Early Feedback Brings Project Success
The effective design process includes visioning sessions, focus groups, and mock-ups. All is relevant to providing the most patient-focused design solutions. However, some interior architectural design firms simply blow through the design process utilizing the typical FGI Guidelines and seemingly provide a decent result. Or do they?
The proof is in the post-occupancy evaluation. Did the patients' path of travel intersect with the staff at key steps in the process or were there shortcuts in the cycle of care? The staff needs to understand the patient's path and buy into it. Otherwise, they ignore the space design and adjust the signage to meet their needs thereby changing the patient's course of travel. I know this from experience.

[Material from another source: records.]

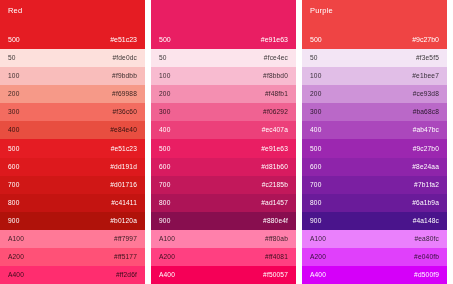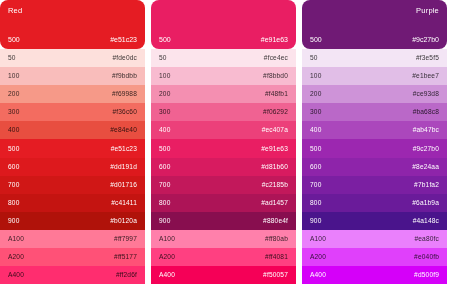--- a/index.html
+++ b/index.html
@@ -29,7 +29,6 @@
     height: 49px;
     flex: 0 0 49px;
     padding: 6px 8px 0 8px;
-    border-radius: 8px;
   }
   .column-header .family-name {
     font-size: 7.5px;

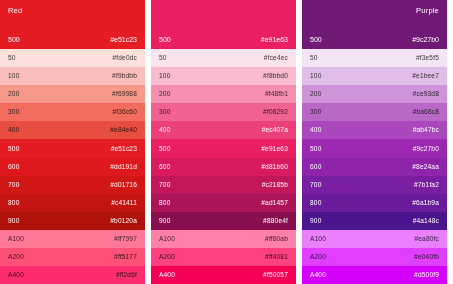--- a/index.html
+++ b/index.html
@@ -192,7 +192,7 @@
       </div>
     </div>
     <div class="palette-column">
-      <div class="column-header on-dark" style="background: #701a75; text-align: right;">
+      <div class="column-header on-dark" style="background: #ef4444;">
         <div class="family-name">Purple</div>
         <div class="header-foot">
           <span class="tone-label">500</span>

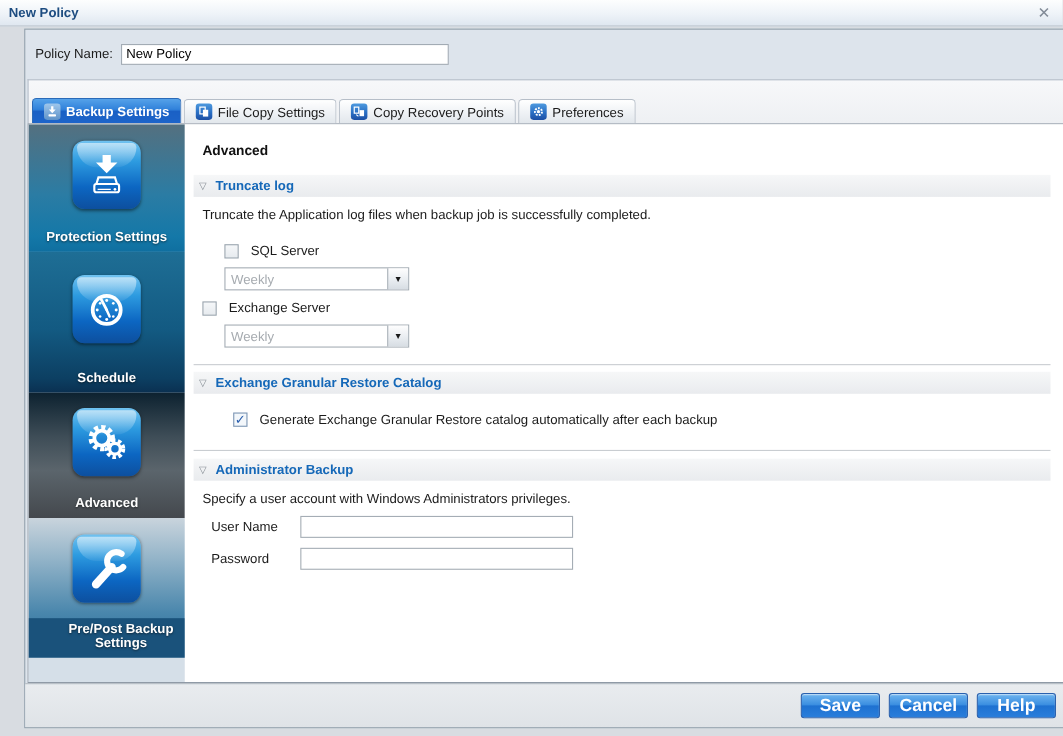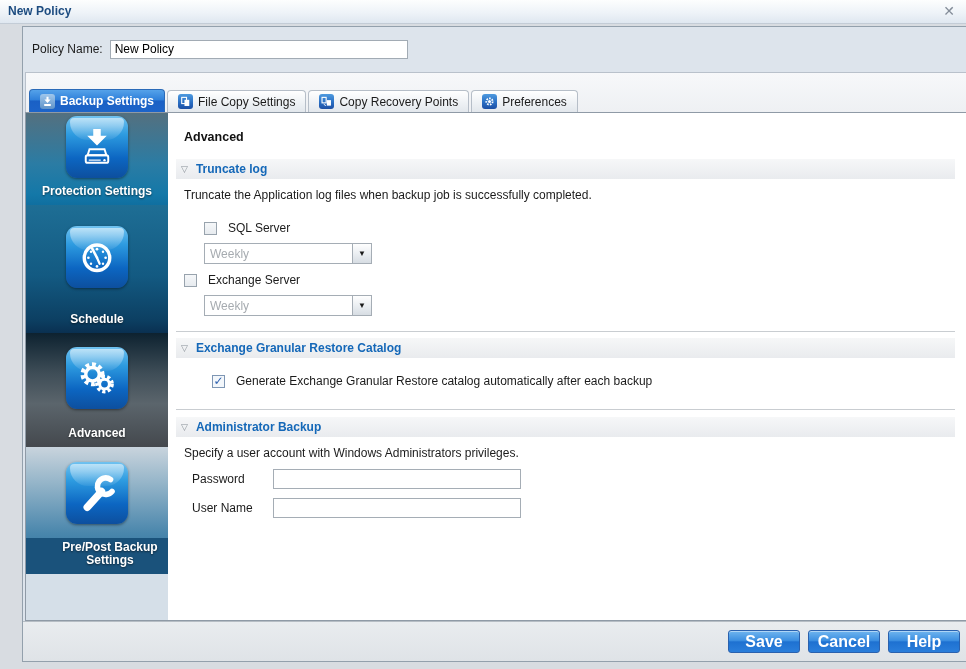--- a/index.html
+++ b/index.html
@@ -56,7 +56,7 @@
     border-radius:9px 9px 40px 40px; background:linear-gradient(180deg,rgba(255,255,255,.55),rgba(255,255,255,.06)); }
   .tile .tlabel { width:100%; text-align:center; color:#fff; font-weight:bold;
     padding:4px 2px 7px; text-shadow:0 1px 2px rgba(0,0,0,.55); line-height:13px; }
-  .tile1 { height:92px; background:linear-gradient(180deg,#54707f 0%,#2b7ca4 55%,#1478a8 88%,#0f6fa0 100%); }
+  .tile1 { height:116px; background:linear-gradient(180deg,#54707f 0%,#2b7ca4 55%,#1478a8 88%,#0f6fa0 100%); }
   .tile2 { height:128px; background:linear-gradient(180deg,#1e6e95 0%,#135a82 55%,#0c3f62 90%,#0a3051 100%); }
   .tile3 { height:114px; background:linear-gradient(180deg,#0d2230 0%,#3e4d57 35%,#5b656c 62%,#44484d 100%); }
   .tile4 { height:127px; background:linear-gradient(180deg,#c9d4dd 0%,#95b5c9 28%,#4986ac 68%,#266a95 100%); }

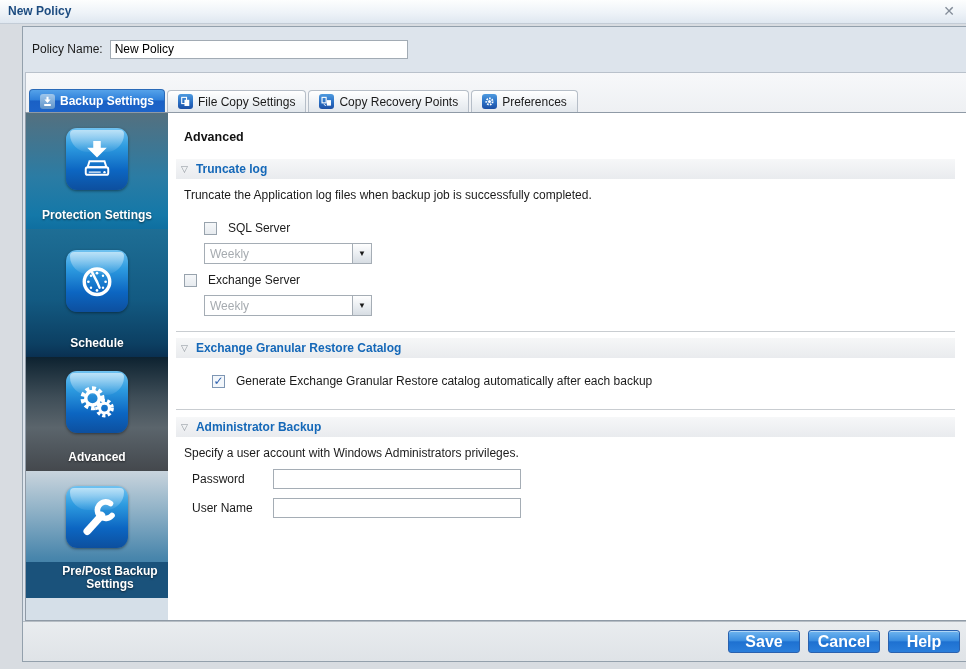--- a/index.html
+++ b/index.html
@@ -288,12 +288,12 @@
       <div class="desc">Specify a user account with Windows Administrators privileges.</div>
 
       <div class="formrow">
+        <label>User Name</label>
+        <input type="text" value="" style="">
+      </div>
+      <div class="formrow">
         <label>Password</label>
         <input type="password" value="" style="">
-      </div>
-      <div class="formrow">
-        <label>User Name</label>
-        <input type="text" value="" style="">
       </div>
     </div>
   </div>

If the patient intuitively understands where to go and what to do, they do not need a staff member to assist them. Nurses and physicians must be on board in the planning process to show the patient how to maneuver the space. I find that as a designer, my biggest ally, source of information, and advocate is the people who work in the space. A relaxed and happy staff provides a relaxed and happy patient.
During the focus groups, the community voices "wants and needs" based on the culture of the neighborhood and geographical area. Unique idiosyncrasies surface at these sessions and the designer begins to understand and "feel" the group's needs and aspirations. This provides the background and foundation to build the design. In short, get to know what is fun and interesting to the people who will occupy the space. They will appreciate your attention to detail.
Show photos in the visioning session to get feedback. I have found that what I picture in my mind can often be totally different than what a nurse or focus group participant was conveying to me. Interpretation of thought is important and continual feedback along the design process eliminates surprises in the end result.
Finally, mock-ups of strategic areas uncover a wealth of information to discuss. Physical placement of tools and design of spacial proximity provide the 3D representation that many cannot grasp until the they see and touch the environment. Once constructed in the field, it is too late to make costly changes and concessions are made. This leads to disappointing compromises to the flow of their space and no client wants to end with
less than they bargained for after waiting years for a new and technologically advanced space.